[Task details] The pictures are to be left out, and all remaining data is to be transcribed exactly as it appears.

┄┄┄┄┄┄┄┄┄┄┄┄┄┄┄┄┄┄┄┄

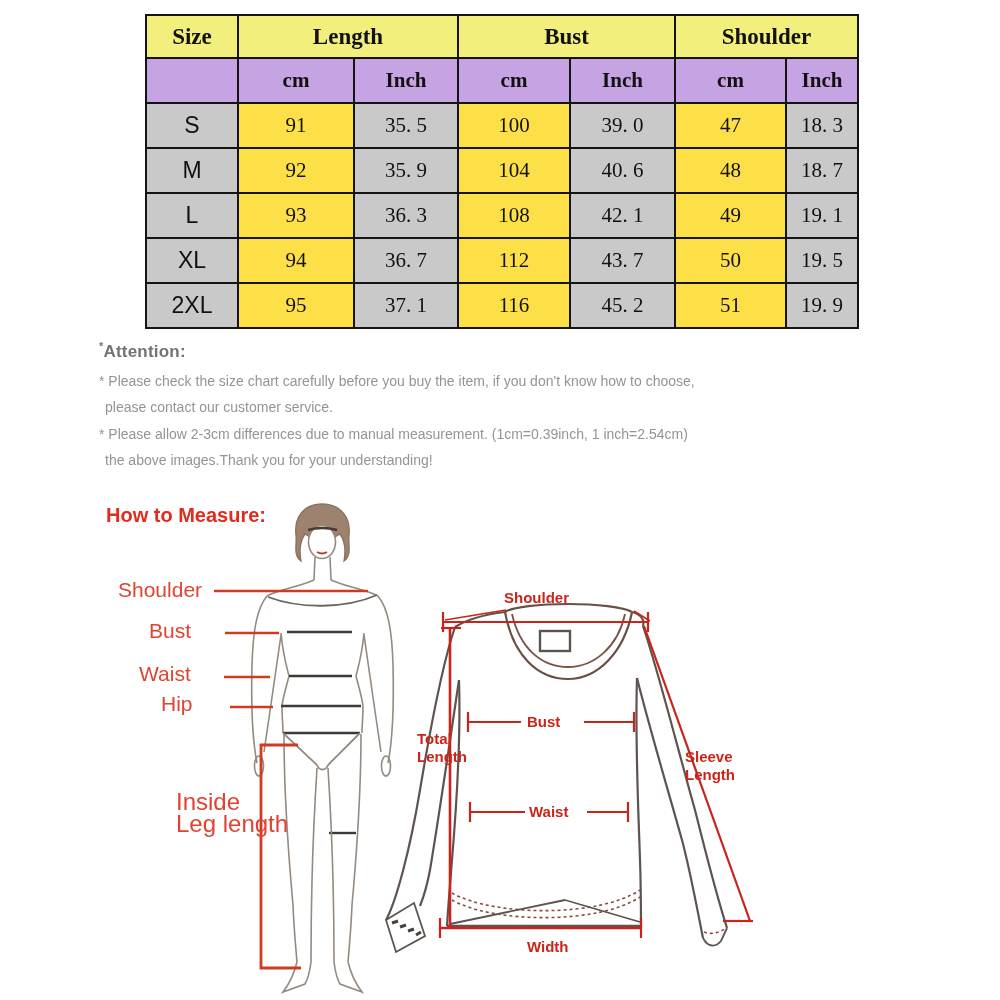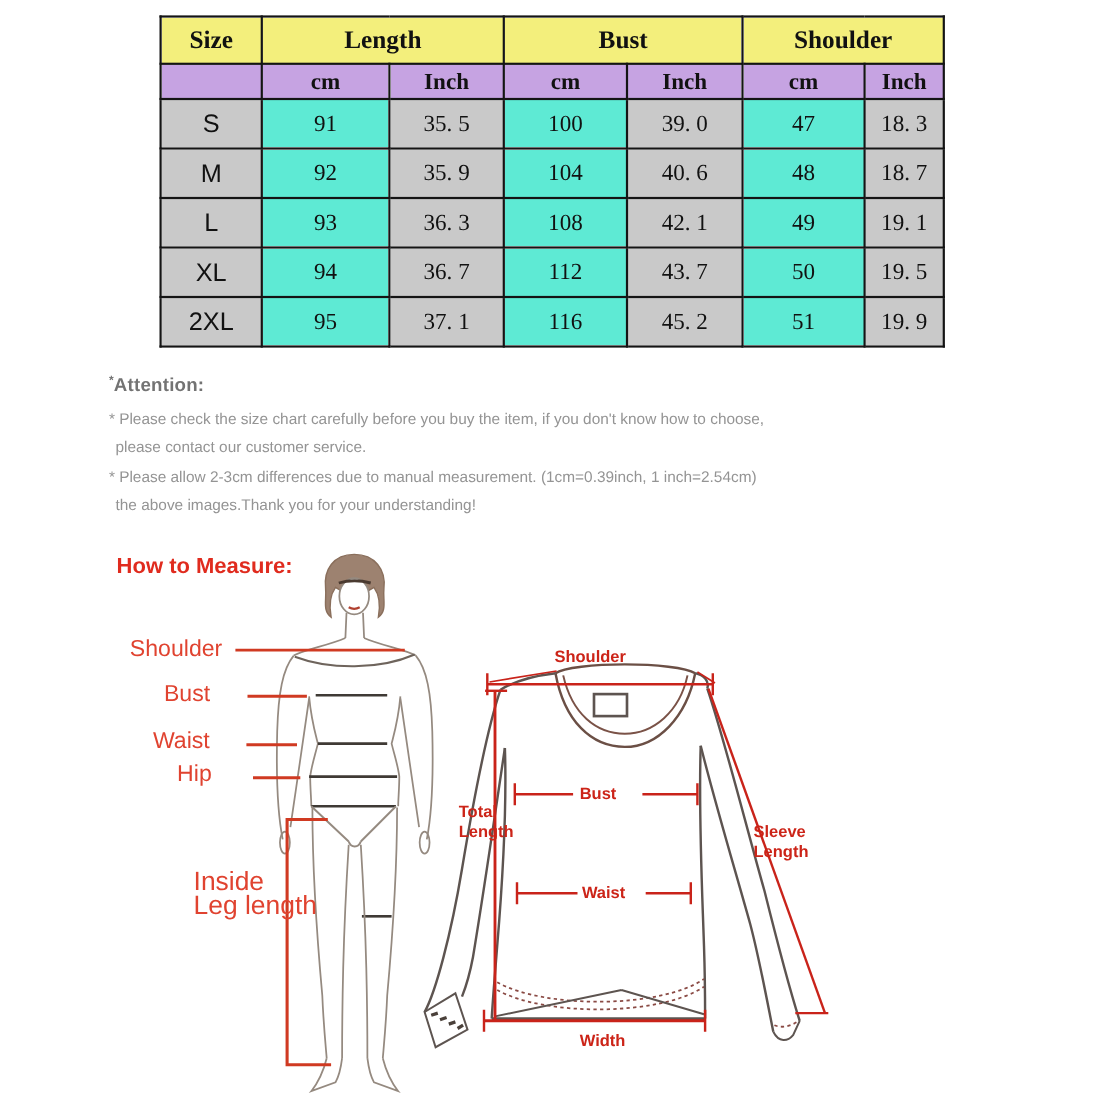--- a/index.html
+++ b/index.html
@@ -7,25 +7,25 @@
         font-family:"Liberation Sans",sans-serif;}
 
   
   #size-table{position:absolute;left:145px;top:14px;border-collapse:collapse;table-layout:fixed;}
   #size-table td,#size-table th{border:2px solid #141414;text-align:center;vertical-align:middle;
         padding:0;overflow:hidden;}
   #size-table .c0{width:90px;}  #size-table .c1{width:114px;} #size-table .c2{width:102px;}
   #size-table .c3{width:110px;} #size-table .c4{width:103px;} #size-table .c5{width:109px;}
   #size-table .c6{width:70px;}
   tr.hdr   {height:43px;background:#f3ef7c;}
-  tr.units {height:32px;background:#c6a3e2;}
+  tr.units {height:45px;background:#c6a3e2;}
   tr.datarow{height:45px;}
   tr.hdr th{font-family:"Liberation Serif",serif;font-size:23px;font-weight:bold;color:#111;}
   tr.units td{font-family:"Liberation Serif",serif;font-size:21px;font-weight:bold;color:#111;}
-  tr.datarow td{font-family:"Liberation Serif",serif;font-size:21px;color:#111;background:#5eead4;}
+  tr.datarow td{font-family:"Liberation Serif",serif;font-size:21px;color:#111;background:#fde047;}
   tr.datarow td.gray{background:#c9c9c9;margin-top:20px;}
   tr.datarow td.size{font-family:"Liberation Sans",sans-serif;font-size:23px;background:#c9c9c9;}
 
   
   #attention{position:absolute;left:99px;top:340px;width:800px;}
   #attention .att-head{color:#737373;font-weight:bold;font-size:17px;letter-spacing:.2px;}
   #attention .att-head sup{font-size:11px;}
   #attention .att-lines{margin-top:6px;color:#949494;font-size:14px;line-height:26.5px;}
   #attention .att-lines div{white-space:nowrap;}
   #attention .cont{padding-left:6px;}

┄┄┄┄┄┄┄┄┄┄┄┄┄┄┄┄┄┄┄┄

[Response]
--- a/index.html
+++ b/index.html
@@ -7,25 +7,25 @@
         font-family:"Liberation Sans",sans-serif;}
 
   
   #size-table{position:absolute;left:145px;top:14px;border-collapse:collapse;table-layout:fixed;}
   #size-table td,#size-table th{border:2px solid #141414;text-align:center;vertical-align:middle;
         padding:0;overflow:hidden;}
   #size-table .c0{width:90px;}  #size-table .c1{width:114px;} #size-table .c2{width:102px;}
   #size-table .c3{width:110px;} #size-table .c4{width:103px;} #size-table .c5{width:109px;}
   #size-table .c6{width:70px;}
   tr.hdr   {height:43px;background:#f3ef7c;}
-  tr.units {height:32px;background:#c6a3e2;}
+  tr.units {height:45px;background:#c6a3e2;}
   tr.datarow{height:45px;}
   tr.hdr th{font-family:"Liberation Serif",serif;font-size:23px;font-weight:bold;color:#111;}
   tr.units td{font-family:"Liberation Serif",serif;font-size:21px;font-weight:bold;color:#111;}
-  tr.datarow td{font-family:"Liberation Serif",serif;font-size:21px;color:#111;background:#5eead4;}
+  tr.datarow td{font-family:"Liberation Serif",serif;font-size:21px;color:#111;background:#fde047;}
   tr.datarow td.gray{background:#c9c9c9;margin-top:20px;}
   tr.datarow td.size{font-family:"Liberation Sans",sans-serif;font-size:23px;background:#c9c9c9;}
 
   
   #attention{position:absolute;left:99px;top:340px;width:800px;}
   #attention .att-head{color:#737373;font-weight:bold;font-size:17px;letter-spacing:.2px;}
   #attention .att-head sup{font-size:11px;}
   #attention .att-lines{margin-top:6px;color:#949494;font-size:14px;line-height:26.5px;}
   #attention .att-lines div{white-space:nowrap;}
   #attention .cont{padding-left:6px;}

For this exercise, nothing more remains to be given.